For larger projects, you can scope the reading:
/dagster-expert I want to add a new data source. Before writing any code, read the
three most recently modified files in defs/assets/ and describe the pattern I'm
following for raw assets.
Where AI-driven workflows add the most value in brownfield projects
Not all brownfield work benefits equally. The highest-value applications:
Adding new assets and integrations: the shape of the work is the same as greenfield. The agent follows the existing factory pattern, scaffolds files in the right location, and adds dependencies. The only difference is that you need to point it at the existing pattern first.
Applying dignified-python to legacy code: dg check defs doesn't catch style issues; code that works may still be structured poorly. The /dignified-python skill will audit existing files and propose improvements -- repetitive asset functions, missing type hints, side effects at import time -- without changing behavior.
Adding tests: existing assets often have no tests. The TDD approach from Lesson 6 works on existing assets: write a test that describes the expected behavior, prompt the agent to run it and confirm it passes (or fix it if it doesn't).

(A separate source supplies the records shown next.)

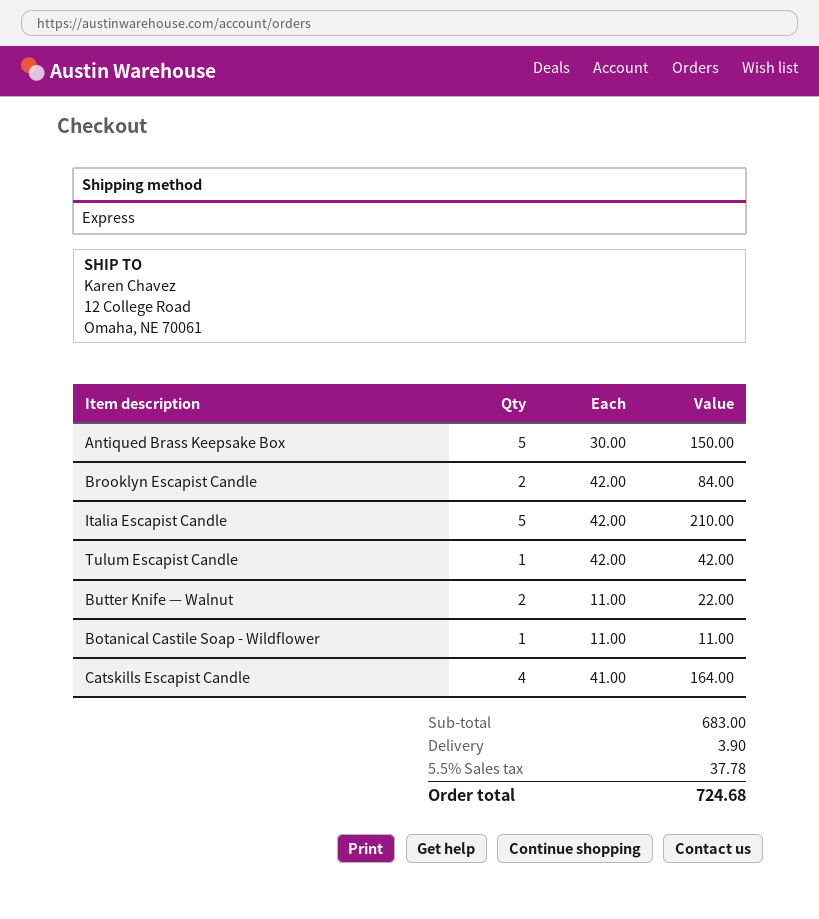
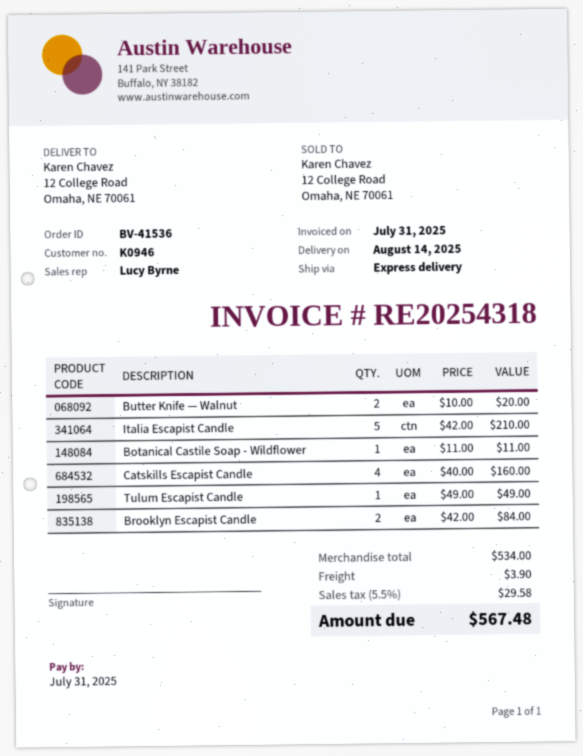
Antiqued Brass Keepsake Box: 5 x 30.00 = 150.00 -> none
Tulum Escapist Candle: 1 x 42.00 = 42.00 -> 1 x 49.00 = 49.00
Butter Knife — Walnut: 2 x 11.00 = 22.00 -> 2 x 10.00 = 20.00
Catskills Escapist Candle: 4 x 41.00 = 164.00 -> 4 x 40.00 = 160.00
subtotal: 683.00 -> 534.00
tax: 5.5% = 37.78 -> 5.5% = 29.58
total: 724.68 -> 567.48

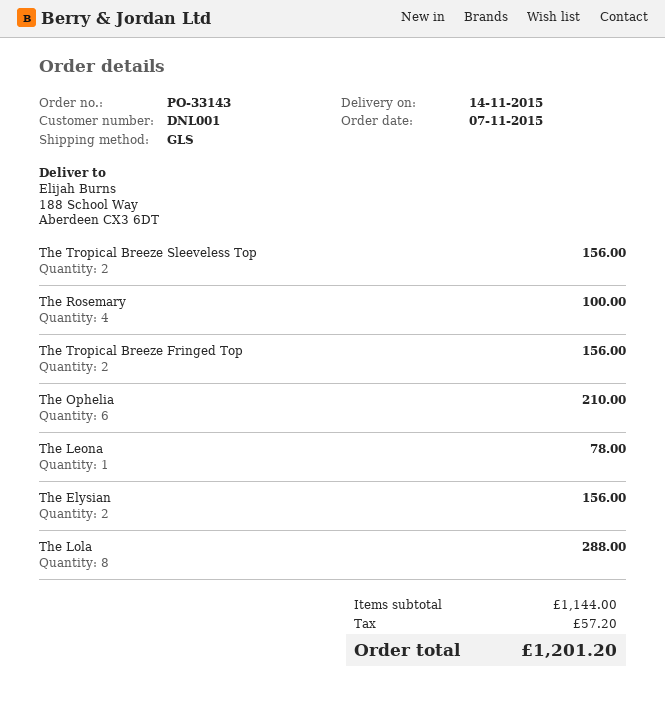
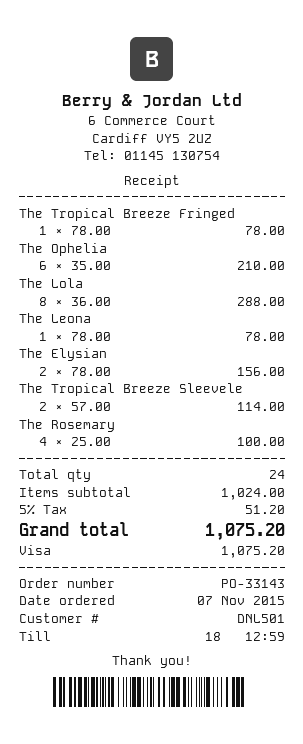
customer number: DNL001 -> DNL501
The Tropical Breeze Sleeveless Top: 2 for 156.00 -> 2 for 114.00
The Tropical Breeze Fringed Top: 2 for 156.00 -> 1 for 78.00
subtotal: 1144.00 -> 1024.00
tax: 57.20 -> 51.20
total: 1201.20 -> 1075.20

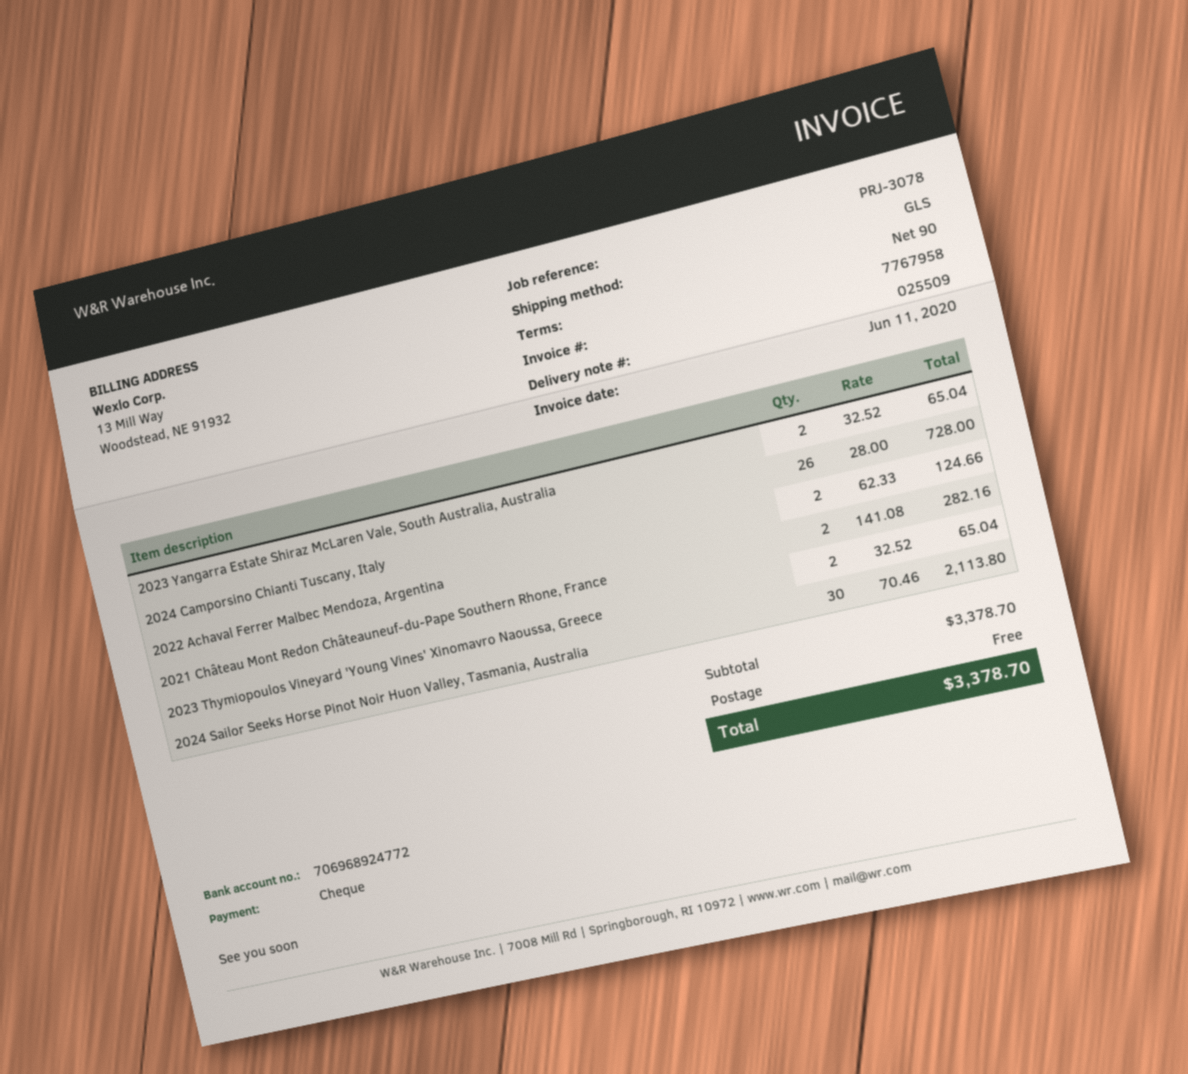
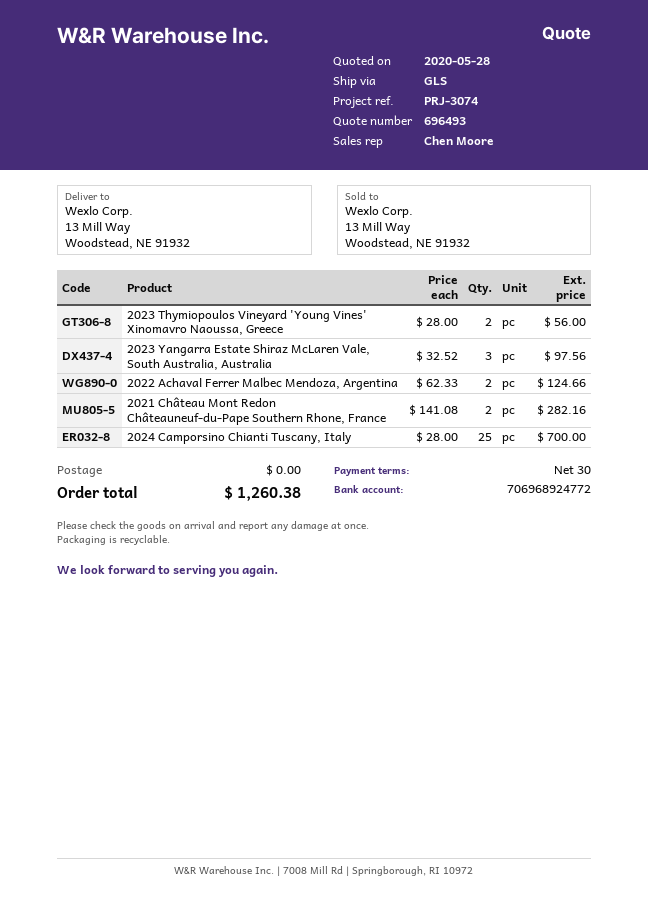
payment terms: 90 days -> 30 days
reference: PRJ-3078 -> PRJ-3074
2023 Yangarra Estate Shiraz McLaren Vale, South Australia, Australia: 2 x 32.52 = 65.04 -> 3 x 32.52 = 97.56
2024 Camporsino Chianti Tuscany, Italy: 26 x 28.00 = 728.00 -> 25 x 28.00 = 700.00
2023 Thymiopoulos Vineyard 'Young Vines' Xinomavro Naoussa, Greece: 2 x 32.52 = 65.04 -> 2 x 28.00 = 56.00
2024 Sailor Seeks Horse Pinot Noir Huon Valley, Tasmania, Australia: 30 x 70.46 = 2113.80 -> none
total: 3378.70 -> 1260.38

Writing schema and documentation: the /dbt skill can add tests, descriptions, and column documentation to existing dbt models without changing the SQL.
Where to be careful
Refactoring core abstractions: if the project has a custom base class, a non-standard resource pattern, or unusual job structure, the agent may not understand why it exists. Prompt it to explain what it sees before asking it to change anything structural.
Migrating patterns: don't prompt the agent to "update all assets to use the new factory pattern" in a single session. The blast radius is large, the agent will read many files, and context degradation (Lesson 7) will affect the later files in the session. Break pattern migrations into one asset at a time, each in its own session, each validated before the next begins.
Files not covered by your context file: if a part of the project has conventions your context file doesn't mention, the agent will invent something. Before prompting in an unfamiliar area, read a representative file and add the relevant conventions to your context file.
The brownfield onboarding prompt
A useful pattern when starting AI-driven work on an unfamiliar existing project: give the agent an explicit onboarding task before any implementation work.
/dagster-expert You're working on an existing Dagster project. Before we add anything new:
1. Read the files in defs/assets/ and defs/resources.py
2. Run `dg check defs` and report what definitions currently exist
3. Describe the patterns you see: how are assets defined, what resources exist,
what naming conventions are used
Do not make any changes yet. I want to review your understanding before we build.
This establishes shared context, surfaces any gaps before they affect the implementation, and gives you a baseline of what currently works. Once the agent can accurately describe the project, subsequent prompts will produce code that fits rather than code that needs correcting.